ABOUT THIS TASK: The required answer is the data below, restated word for word with images omitted.
═════ RECORDS SHOWN
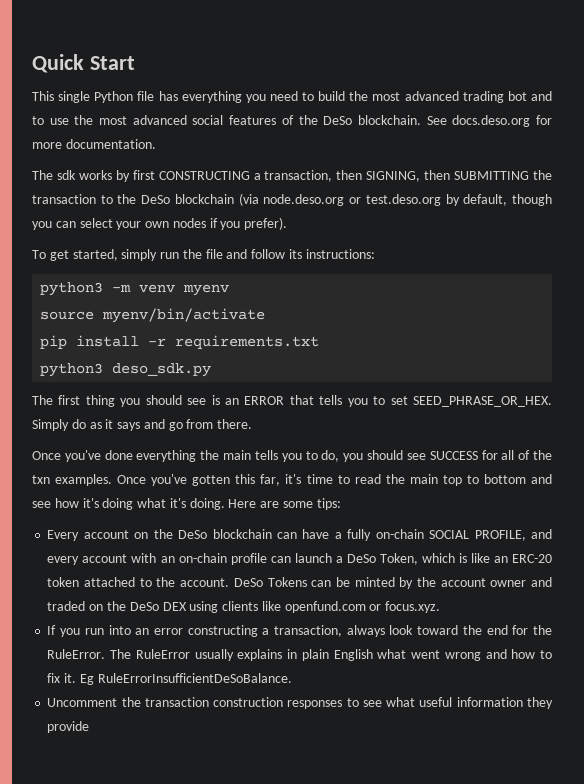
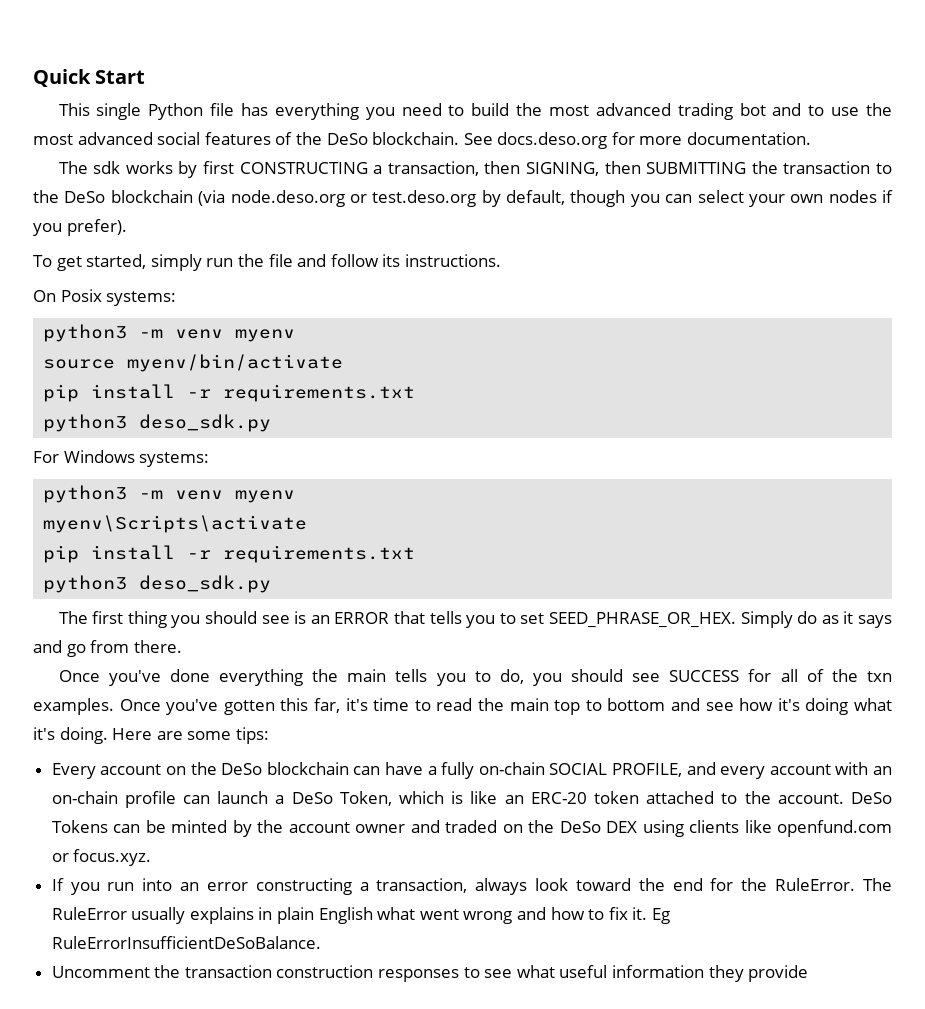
- To get started, simply run the file and follow its instructions:
+ To get started, simply run the file and follow its instructions.
+ On Posix systems:
+ For Windows systems:
+ python3 -m venv myenv
+ myenv\Scripts\activate
+ pip install -r requirements.txt
+ python3 deso_sdk.py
══════════
RESPONSE:
- To get started, simply run the file and follow its instructions:
+ To get started, simply run the file and follow its instructions.
+ On Posix systems:
+ For Windows systems:
+ python3 -m venv myenv
+ myenv\Scripts\activate
+ pip install -r requirements.txt
+ python3 deso_sdk.py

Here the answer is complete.